Por pouco não ocorreu uma tragédia na Ponte do Jaguaré. As cerca de 150 pessoas que moravam embaixo da ponte escaparam ilesas do incêndio que destruiu os seus barracos. O mais provável é que essa sorte não se repita em outros episódios semelhantes, que certamente ocorrerão, se providências urgentes não forem tomadas para retirar os sem-teto desses locais. E a dura realidade é que isso dificilmente acontecerá com a rapidez necessária, em vista da dimensão que o problema adquiriu.

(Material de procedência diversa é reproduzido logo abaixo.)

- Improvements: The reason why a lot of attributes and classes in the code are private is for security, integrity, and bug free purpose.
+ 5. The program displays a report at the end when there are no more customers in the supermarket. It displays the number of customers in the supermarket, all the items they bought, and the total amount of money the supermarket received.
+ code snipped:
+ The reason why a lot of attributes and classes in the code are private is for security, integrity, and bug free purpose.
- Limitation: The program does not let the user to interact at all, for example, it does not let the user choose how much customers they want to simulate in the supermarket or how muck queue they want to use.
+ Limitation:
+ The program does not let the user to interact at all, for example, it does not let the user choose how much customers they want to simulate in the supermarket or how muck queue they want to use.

Não há um cálculo exato do número dos sem-teto que vivem nessas condições. Mas segundo reportagem do Estado, que faz um resumo da situação, contam-se aos milhares os que se instalaram nos baixos de viadutos e pontes. Há quem vive ali há mais de 20 anos. Alguns até construíram casas de alvenaria. O problema é antigo, portanto, e por ele – tal como no caso da falta de manutenção adequada desses equipamentos – são responsáveis vários governos. Logo depois do incêndio na Ponte do Jaguaré, o prefeito Bruno Covas afirmou existirem outras sete pontes ocupadas por 800 famílias.

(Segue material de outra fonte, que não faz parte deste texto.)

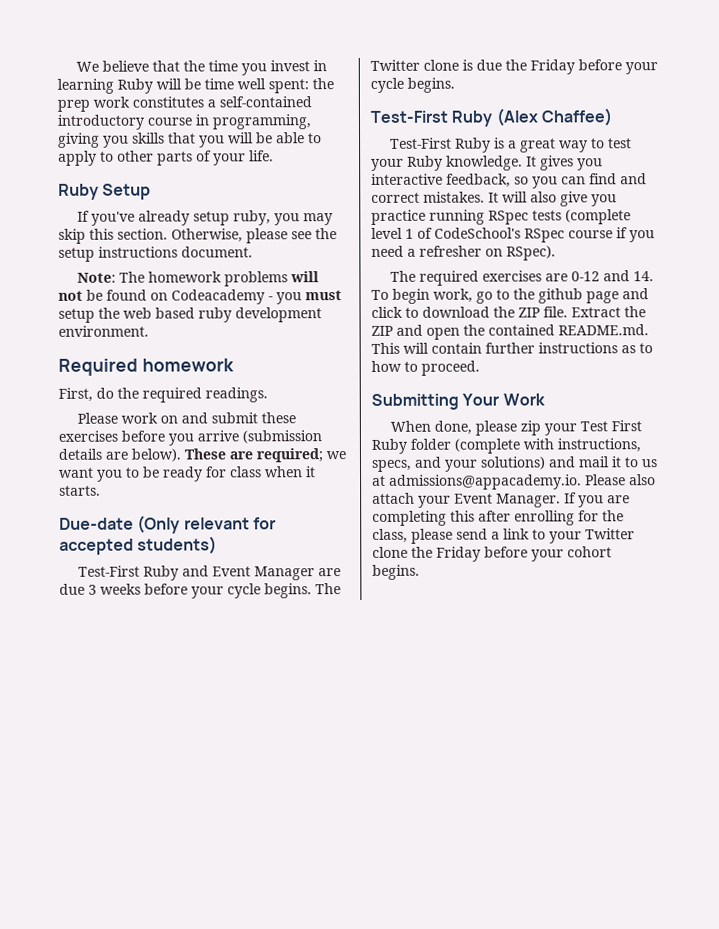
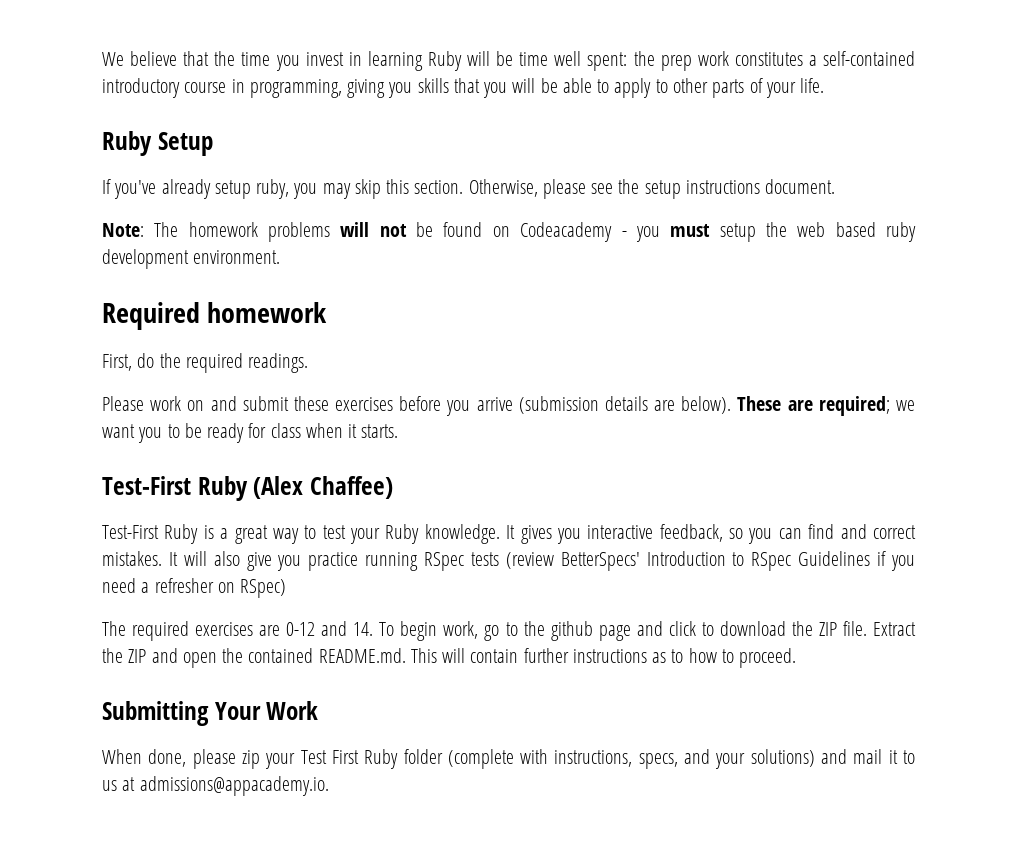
- Due-date (Only relevant for accepted students)
- Test-First Ruby and Event Manager are due 3 weeks before your cycle begins. The Twitter clone is due the Friday before your cycle begins.
- It will also give you practice running RSpec tests (complete level 1 of CodeSchool's RSpec course if you need a refresher on RSpec).
+ It will also give you practice running RSpec tests (review BetterSpecs' Introduction to RSpec Guidelines if you need a refresher on RSpec)
- When done, please zip your Test First Ruby folder (complete with instructions, specs, and your solutions) and mail it to us at admissions@appacademy.io. Please also attach your Event Manager. If you are completing this after enrolling for the class, please send a link to your Twitter clone the Friday before your cohort begins.
+ When done, please zip your Test First Ruby folder (complete with instructions, specs, and your solutions) and mail it to us at admissions@appacademy.io.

É uma estimativa otimista, porque, segundo a reportagem, só debaixo do viaduto pelo qual passam linhas da Companhia Paulista de Trens Metropolitanos (CPTM), na Marginal do Pinheiros, vivem mais mil pessoas. Ali também ocorreu um incêndio há seis anos. Segundo um dos sem-teto, “queriam tirar todo mundo daqui, mas só ofereceram auxílio-aluguel (hoje seu valor é de R$ 400 mensais) e o pessoal não aceitou”. Só em maio deste ano os barracos foram desocupados para demolição, mas como isso não foi feito imediatamente alguns moradores estão voltando.

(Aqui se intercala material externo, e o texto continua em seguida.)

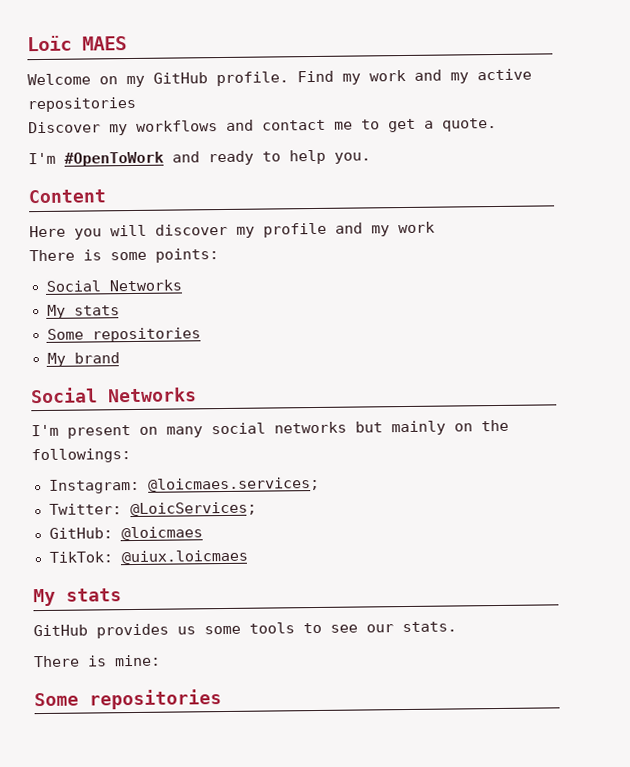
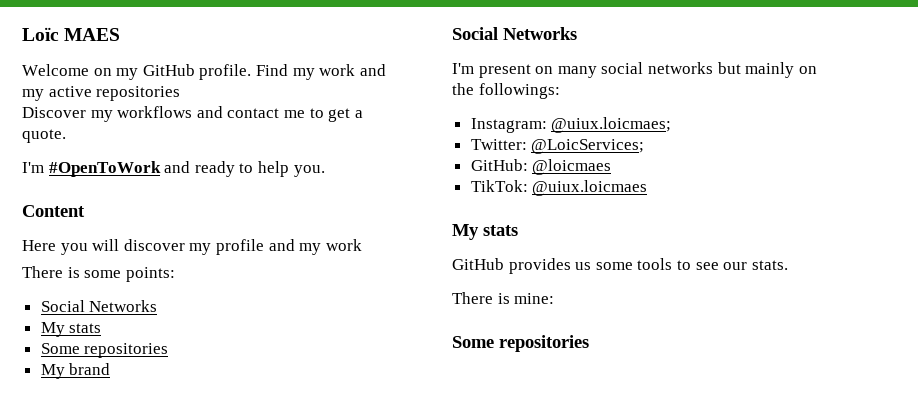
- Instagram: @loicmaes.services;
+ Instagram: @uiux.loicmaes;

Esse exemplo dá uma ideia de como é difícil a solução do problema: pela resistência dos moradores, apesar dos riscos que correm, e pela demora da Prefeitura em agir. Situações como essa se repetem em vários viadutos: Tiquatira, na Penha; Alcântara Machado, na Mooca; Pacheco Chaves, na zona sul, uma das ocupações mais antigas; Grande São Paulo, que dá acesso à Avenida do Estado; e Glicério, no centro, onde ocorreram vários incêndios em 2017. A causa mais frequente dos incêndios são as instalações elétricas irregulares.

A Prefeitura afirma que “monitora constantemente a situação das ocupações sob viadutos”. Tal monitoramento, como demonstra o incêndio na Ponte do Jaguaré, não resolve grande coisa. A Prefeitura diz estar também “empenhada num grande programa de requalificação dos baixos de viadutos”. Um projeto piloto foi publicado no Diário Oficial do dia 8 de junho para “receber propostas para as áreas sob os viadutos Pompeia, Lapa e Antártica, na zona oeste, que servirão de modelo”.

Independentemente da qualidade que possa ter essa iniciativa, o que a situação exige no momento é um programa de emergência para retirar os milhares de pessoas que ocupam os baixos dos viadutos e pontes, facilitando-lhes condições de moradia segura. Não é tarefa fácil, mas é o mínimo que se pode fazer em benefício da própria segurança dessas pessoas, tendo em vista o alto risco a que elas estão expostas.

O incêndio na Ponte do Jaguaré e o viaduto da Marginal do Pinheiros, que cedeu em novembro do ano passado, vieram lembrar à população da capital o alto preço que ela tem de pagar para corrigir a situação criada pelo abandono a que sucessivos governos municipais relegaram esses equipamentos na últimas décadas.